(What you need to do) Look through the entries below and extract exactly the lines from the one containing "CLE vs. IND | PF: 23 -> 25" through the one containing "2015-04-21 | spread: 1.35 -> 1.49", ends included.

#####

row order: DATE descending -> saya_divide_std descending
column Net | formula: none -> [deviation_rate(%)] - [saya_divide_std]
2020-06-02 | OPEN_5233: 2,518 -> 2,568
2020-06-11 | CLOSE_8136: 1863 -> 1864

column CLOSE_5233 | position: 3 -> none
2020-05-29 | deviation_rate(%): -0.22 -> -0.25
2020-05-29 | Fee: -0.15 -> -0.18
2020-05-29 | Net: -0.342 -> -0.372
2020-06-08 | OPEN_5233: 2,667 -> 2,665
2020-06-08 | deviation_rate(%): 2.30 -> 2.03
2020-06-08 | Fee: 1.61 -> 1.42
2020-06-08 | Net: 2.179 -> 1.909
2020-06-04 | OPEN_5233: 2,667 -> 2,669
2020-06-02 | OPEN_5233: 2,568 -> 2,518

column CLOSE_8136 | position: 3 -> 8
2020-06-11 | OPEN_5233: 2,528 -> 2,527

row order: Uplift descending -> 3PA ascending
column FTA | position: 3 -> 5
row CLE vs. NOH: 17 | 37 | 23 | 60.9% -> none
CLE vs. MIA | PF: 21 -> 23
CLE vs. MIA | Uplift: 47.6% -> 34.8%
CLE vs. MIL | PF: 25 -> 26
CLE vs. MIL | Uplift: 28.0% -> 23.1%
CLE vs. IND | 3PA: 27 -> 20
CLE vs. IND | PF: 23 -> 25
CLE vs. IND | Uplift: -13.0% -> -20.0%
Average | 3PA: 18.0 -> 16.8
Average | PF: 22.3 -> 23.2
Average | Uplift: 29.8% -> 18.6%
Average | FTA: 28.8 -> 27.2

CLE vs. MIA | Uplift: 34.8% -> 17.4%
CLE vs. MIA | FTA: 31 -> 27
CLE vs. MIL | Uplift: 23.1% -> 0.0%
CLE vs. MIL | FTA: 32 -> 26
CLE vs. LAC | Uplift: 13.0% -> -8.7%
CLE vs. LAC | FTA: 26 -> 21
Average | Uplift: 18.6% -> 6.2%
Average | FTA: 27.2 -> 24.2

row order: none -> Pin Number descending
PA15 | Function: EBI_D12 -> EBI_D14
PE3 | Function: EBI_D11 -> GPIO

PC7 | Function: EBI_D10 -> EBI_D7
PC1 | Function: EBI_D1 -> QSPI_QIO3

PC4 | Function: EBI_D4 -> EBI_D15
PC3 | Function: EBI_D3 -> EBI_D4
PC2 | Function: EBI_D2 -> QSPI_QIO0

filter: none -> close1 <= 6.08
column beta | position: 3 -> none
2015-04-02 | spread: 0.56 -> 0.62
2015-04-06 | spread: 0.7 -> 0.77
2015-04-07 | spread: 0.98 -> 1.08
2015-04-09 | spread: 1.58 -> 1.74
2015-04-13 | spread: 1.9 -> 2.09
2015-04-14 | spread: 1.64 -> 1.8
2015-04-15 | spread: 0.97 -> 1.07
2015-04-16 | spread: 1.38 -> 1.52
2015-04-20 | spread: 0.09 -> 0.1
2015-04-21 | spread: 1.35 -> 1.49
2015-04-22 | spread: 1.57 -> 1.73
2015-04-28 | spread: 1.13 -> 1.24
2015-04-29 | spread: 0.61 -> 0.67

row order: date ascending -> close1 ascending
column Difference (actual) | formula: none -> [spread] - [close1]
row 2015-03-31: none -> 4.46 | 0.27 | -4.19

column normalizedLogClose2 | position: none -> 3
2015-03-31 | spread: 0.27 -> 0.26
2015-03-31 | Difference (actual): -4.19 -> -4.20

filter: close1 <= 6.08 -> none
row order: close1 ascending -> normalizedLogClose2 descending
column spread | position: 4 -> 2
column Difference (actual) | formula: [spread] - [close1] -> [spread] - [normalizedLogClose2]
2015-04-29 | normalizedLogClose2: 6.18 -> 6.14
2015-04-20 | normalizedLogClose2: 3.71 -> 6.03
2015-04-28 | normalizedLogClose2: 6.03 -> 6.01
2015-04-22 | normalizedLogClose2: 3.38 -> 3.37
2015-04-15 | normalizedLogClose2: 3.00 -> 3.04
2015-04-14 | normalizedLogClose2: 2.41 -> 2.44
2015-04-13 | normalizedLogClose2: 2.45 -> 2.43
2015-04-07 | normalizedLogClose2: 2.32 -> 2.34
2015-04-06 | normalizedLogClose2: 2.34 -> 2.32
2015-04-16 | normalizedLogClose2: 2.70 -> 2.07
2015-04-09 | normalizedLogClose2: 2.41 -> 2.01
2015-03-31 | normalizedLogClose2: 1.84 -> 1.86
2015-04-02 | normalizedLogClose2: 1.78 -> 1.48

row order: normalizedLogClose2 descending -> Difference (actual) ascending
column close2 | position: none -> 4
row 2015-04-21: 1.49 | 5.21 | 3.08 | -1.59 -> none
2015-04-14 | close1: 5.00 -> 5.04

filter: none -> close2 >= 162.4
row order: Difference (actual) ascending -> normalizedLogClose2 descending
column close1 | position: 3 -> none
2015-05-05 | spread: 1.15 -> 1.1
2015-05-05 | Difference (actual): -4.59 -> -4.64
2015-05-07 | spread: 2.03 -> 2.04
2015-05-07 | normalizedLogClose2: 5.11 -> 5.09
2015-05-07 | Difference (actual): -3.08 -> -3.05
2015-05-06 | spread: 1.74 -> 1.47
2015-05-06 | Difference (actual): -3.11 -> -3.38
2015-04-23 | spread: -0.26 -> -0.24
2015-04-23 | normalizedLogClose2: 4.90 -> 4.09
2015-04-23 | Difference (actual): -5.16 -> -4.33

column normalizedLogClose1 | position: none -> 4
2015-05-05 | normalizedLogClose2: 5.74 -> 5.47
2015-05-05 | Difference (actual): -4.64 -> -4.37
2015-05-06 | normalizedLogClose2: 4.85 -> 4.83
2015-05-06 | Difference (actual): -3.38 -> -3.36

#####

(Exercise solution)
CLE vs. IND | PF: 23 -> 25
CLE vs. IND | Uplift: -13.0% -> -20.0%
Average | 3PA: 18.0 -> 16.8
Average | PF: 22.3 -> 23.2
Average | Uplift: 29.8% -> 18.6%
Average | FTA: 28.8 -> 27.2

CLE vs. MIA | Uplift: 34.8% -> 17.4%
CLE vs. MIA | FTA: 31 -> 27
CLE vs. MIL | Uplift: 23.1% -> 0.0%
CLE vs. MIL | FTA: 32 -> 26
CLE vs. LAC | Uplift: 13.0% -> -8.7%
CLE vs. LAC | FTA: 26 -> 21
Average | Uplift: 18.6% -> 6.2%
Average | FTA: 27.2 -> 24.2

row order: none -> Pin Number descending
PA15 | Function: EBI_D12 -> EBI_D14
PE3 | Function: EBI_D11 -> GPIO

PC7 | Function: EBI_D10 -> EBI_D7
PC1 | Function: EBI_D1 -> QSPI_QIO3

PC4 | Function: EBI_D4 -> EBI_D15
PC3 | Function: EBI_D3 -> EBI_D4
PC2 | Function: EBI_D2 -> QSPI_QIO0

filter: none -> close1 <= 6.08
column beta | position: 3 -> none
2015-04-02 | spread: 0.56 -> 0.62
2015-04-06 | spread: 0.7 -> 0.77
2015-04-07 | spread: 0.98 -> 1.08
2015-04-09 | spread: 1.58 -> 1.74
2015-04-13 | spread: 1.9 -> 2.09
2015-04-14 | spread: 1.64 -> 1.8
2015-04-15 | spread: 0.97 -> 1.07
2015-04-16 | spread: 1.38 -> 1.52
2015-04-20 | spread: 0.09 -> 0.1
2015-04-21 | spread: 1.35 -> 1.49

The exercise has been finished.